_What is being asked_
Reproduce all lines of the listing below in which the word "hcell" occurs.

#####

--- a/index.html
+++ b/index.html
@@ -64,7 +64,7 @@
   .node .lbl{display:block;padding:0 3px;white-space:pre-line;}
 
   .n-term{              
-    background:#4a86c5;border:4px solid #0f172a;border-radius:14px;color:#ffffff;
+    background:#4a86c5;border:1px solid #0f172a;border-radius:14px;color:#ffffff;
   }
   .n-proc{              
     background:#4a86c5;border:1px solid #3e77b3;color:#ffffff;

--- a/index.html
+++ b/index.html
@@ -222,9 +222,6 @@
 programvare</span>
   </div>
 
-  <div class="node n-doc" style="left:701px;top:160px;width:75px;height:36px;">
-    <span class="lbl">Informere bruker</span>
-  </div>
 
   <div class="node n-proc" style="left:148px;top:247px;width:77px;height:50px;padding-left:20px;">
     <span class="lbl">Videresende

#####

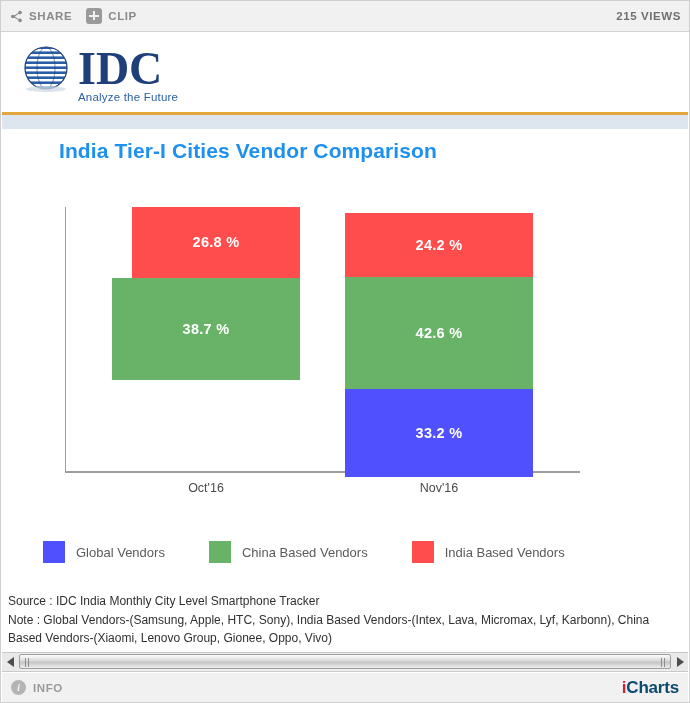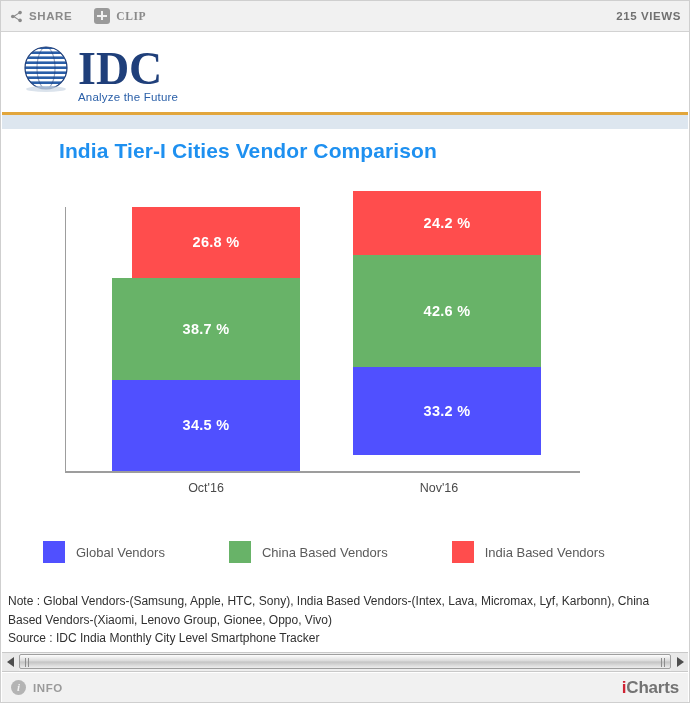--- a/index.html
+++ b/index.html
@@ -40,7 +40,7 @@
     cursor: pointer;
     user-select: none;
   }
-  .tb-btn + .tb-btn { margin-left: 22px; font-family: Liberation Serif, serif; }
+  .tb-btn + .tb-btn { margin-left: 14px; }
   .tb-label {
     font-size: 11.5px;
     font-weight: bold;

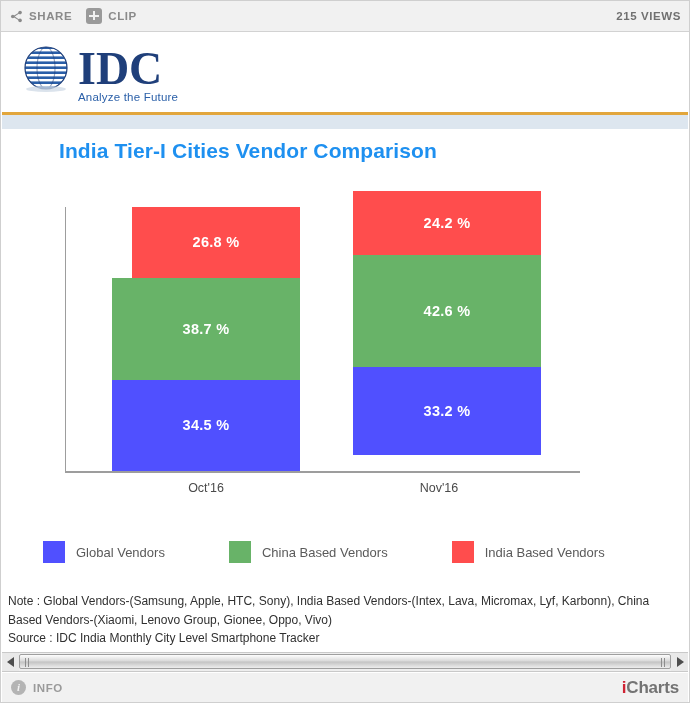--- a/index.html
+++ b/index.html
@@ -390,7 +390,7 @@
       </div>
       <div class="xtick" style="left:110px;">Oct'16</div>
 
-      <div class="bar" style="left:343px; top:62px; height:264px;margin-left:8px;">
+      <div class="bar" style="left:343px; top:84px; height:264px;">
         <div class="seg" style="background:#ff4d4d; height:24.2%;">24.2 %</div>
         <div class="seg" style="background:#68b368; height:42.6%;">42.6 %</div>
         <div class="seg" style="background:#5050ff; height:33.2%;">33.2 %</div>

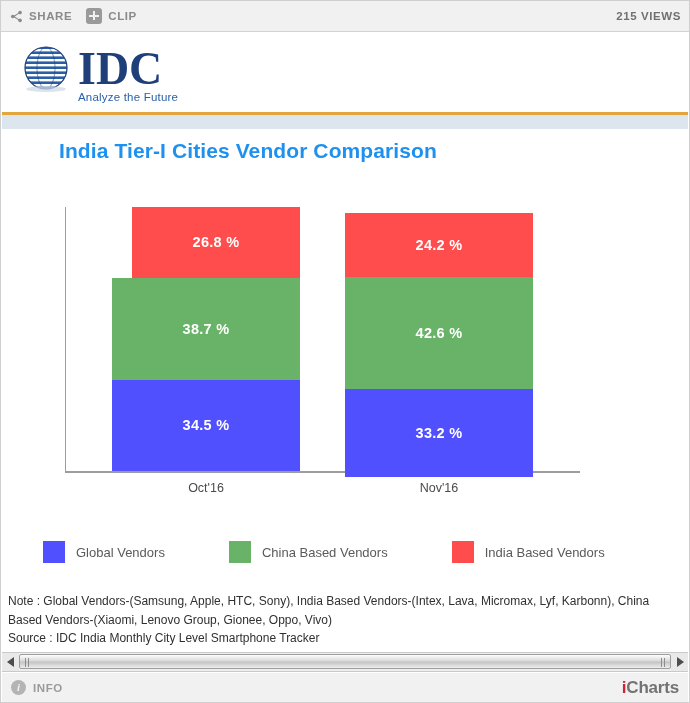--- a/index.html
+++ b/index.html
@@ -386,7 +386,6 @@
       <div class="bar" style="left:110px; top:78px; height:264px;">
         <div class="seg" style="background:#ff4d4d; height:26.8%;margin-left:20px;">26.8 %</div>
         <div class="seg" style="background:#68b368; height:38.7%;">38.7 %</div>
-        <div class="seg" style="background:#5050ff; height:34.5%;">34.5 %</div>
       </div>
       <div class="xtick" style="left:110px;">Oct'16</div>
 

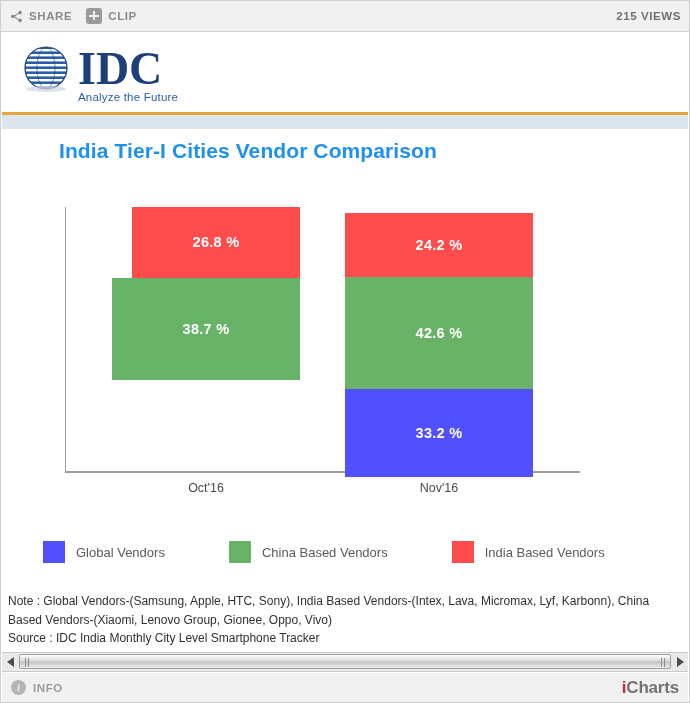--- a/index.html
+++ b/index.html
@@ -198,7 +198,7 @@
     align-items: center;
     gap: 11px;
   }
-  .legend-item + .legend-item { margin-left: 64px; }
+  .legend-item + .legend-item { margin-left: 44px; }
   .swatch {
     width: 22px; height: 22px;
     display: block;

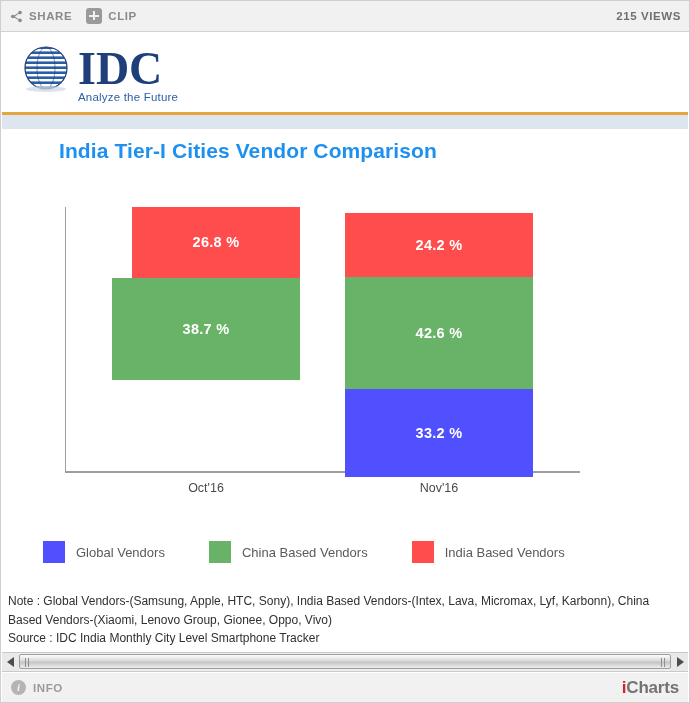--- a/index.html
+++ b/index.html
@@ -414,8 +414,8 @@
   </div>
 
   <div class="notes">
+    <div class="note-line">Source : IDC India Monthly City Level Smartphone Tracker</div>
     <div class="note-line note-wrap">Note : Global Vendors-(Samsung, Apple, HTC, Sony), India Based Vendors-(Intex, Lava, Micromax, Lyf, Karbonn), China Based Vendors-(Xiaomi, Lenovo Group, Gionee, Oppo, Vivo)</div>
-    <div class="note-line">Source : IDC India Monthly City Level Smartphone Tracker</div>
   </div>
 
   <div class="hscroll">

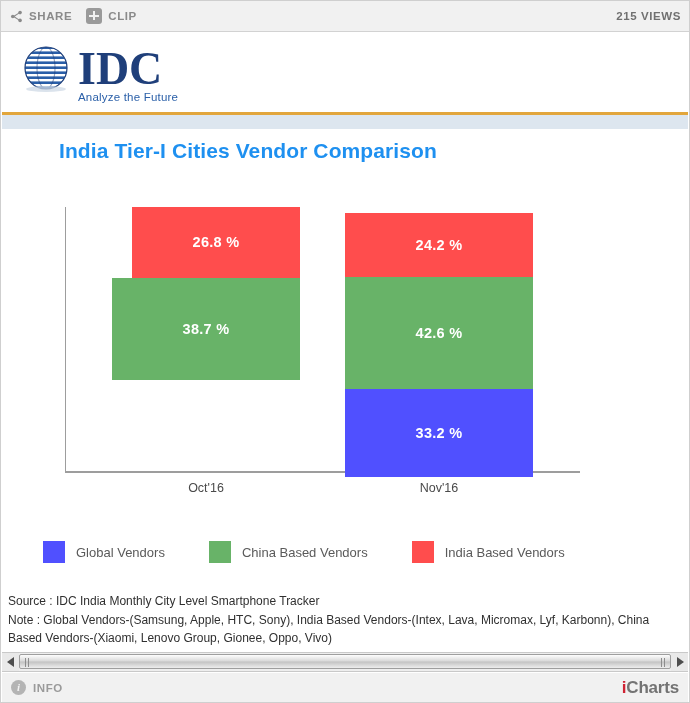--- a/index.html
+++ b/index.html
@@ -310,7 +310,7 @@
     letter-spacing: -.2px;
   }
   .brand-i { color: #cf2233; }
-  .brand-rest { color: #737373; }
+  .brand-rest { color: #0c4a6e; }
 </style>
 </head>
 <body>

#####

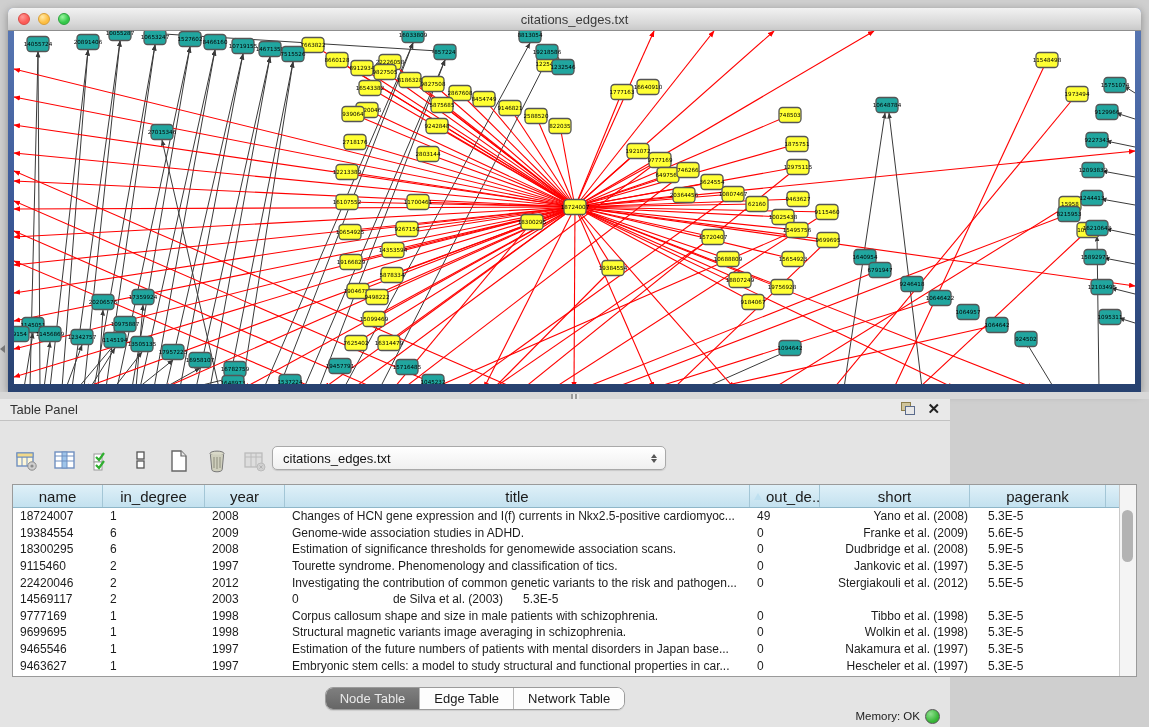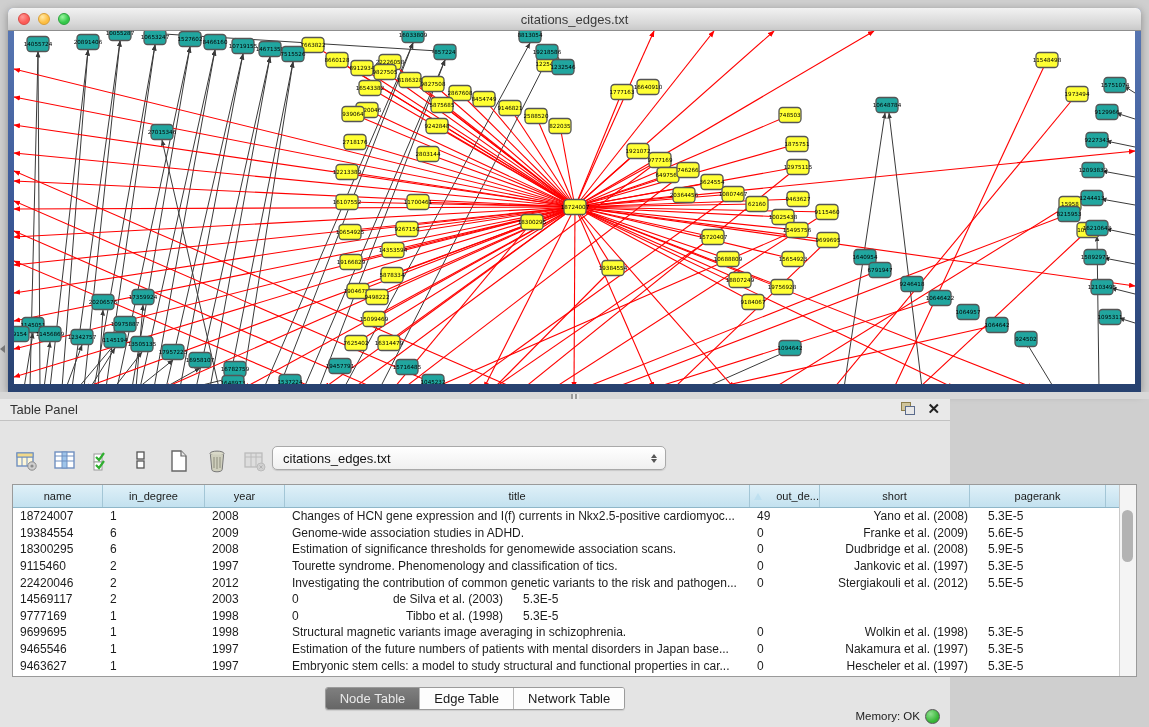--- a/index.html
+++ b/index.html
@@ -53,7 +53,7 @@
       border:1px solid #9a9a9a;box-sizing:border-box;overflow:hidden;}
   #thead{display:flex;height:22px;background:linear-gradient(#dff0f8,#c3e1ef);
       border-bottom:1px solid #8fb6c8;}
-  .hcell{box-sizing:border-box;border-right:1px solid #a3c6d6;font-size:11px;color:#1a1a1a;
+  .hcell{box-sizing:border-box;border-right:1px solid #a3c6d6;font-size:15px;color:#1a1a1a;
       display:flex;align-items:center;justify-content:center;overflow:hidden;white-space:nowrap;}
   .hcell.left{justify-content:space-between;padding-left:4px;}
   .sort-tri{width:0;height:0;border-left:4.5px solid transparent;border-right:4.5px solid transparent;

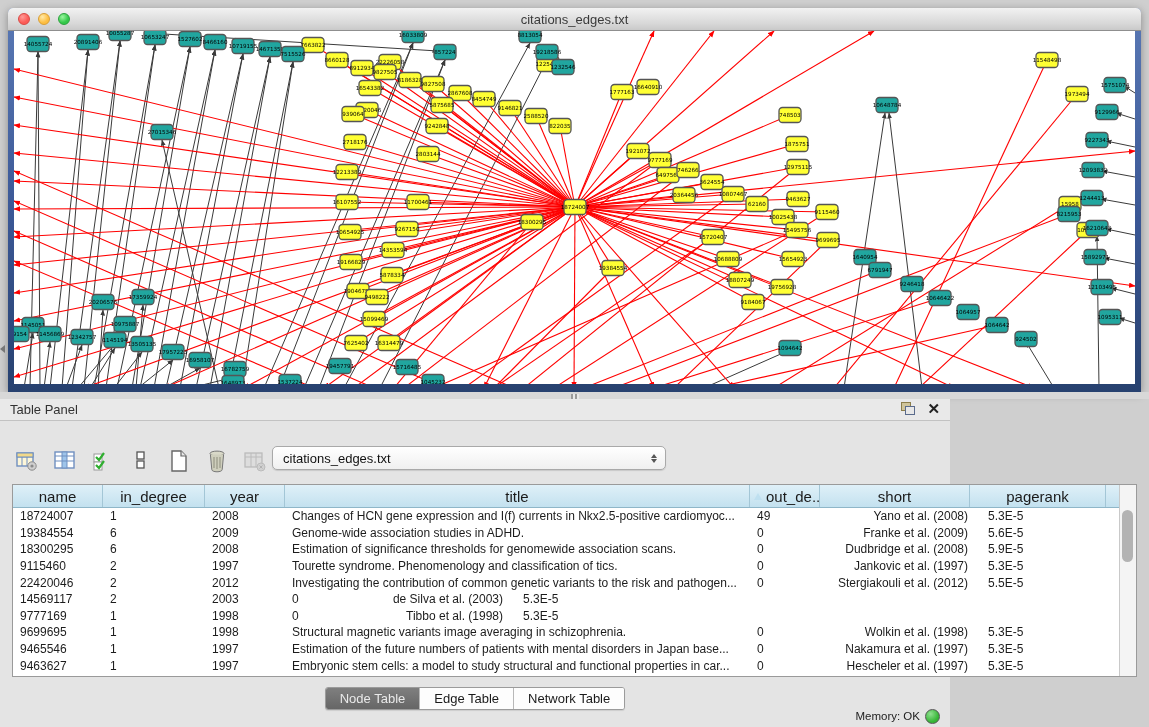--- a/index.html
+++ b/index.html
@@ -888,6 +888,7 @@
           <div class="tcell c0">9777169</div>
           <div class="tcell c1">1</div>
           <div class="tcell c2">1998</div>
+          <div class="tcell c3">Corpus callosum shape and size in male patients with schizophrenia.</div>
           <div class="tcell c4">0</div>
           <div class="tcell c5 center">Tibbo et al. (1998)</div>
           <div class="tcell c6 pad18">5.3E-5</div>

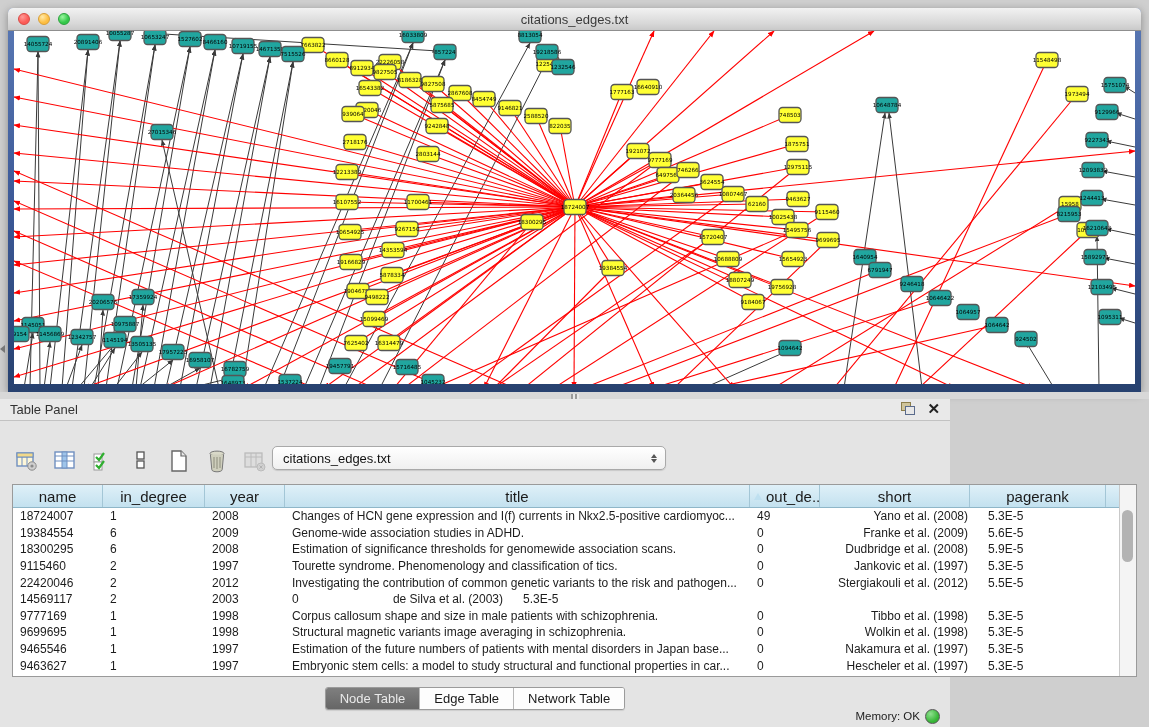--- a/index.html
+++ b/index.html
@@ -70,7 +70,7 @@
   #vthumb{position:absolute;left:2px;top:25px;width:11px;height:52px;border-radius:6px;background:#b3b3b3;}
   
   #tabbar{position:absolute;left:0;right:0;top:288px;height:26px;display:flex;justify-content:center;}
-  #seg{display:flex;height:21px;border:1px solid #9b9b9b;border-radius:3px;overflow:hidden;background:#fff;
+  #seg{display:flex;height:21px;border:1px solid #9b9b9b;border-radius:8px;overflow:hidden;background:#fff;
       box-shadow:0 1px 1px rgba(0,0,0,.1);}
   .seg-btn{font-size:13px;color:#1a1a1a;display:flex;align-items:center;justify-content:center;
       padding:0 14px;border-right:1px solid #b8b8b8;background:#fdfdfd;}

#####

_Task output_
-  .hcell{box-sizing:border-box;border-right:1px solid #a3c6d6;font-size:11px;color:#1a1a1a;
+  .hcell{box-sizing:border-box;border-right:1px solid #a3c6d6;font-size:15px;color:#1a1a1a;
   .hcell.left{justify-content:space-between;padding-left:4px;}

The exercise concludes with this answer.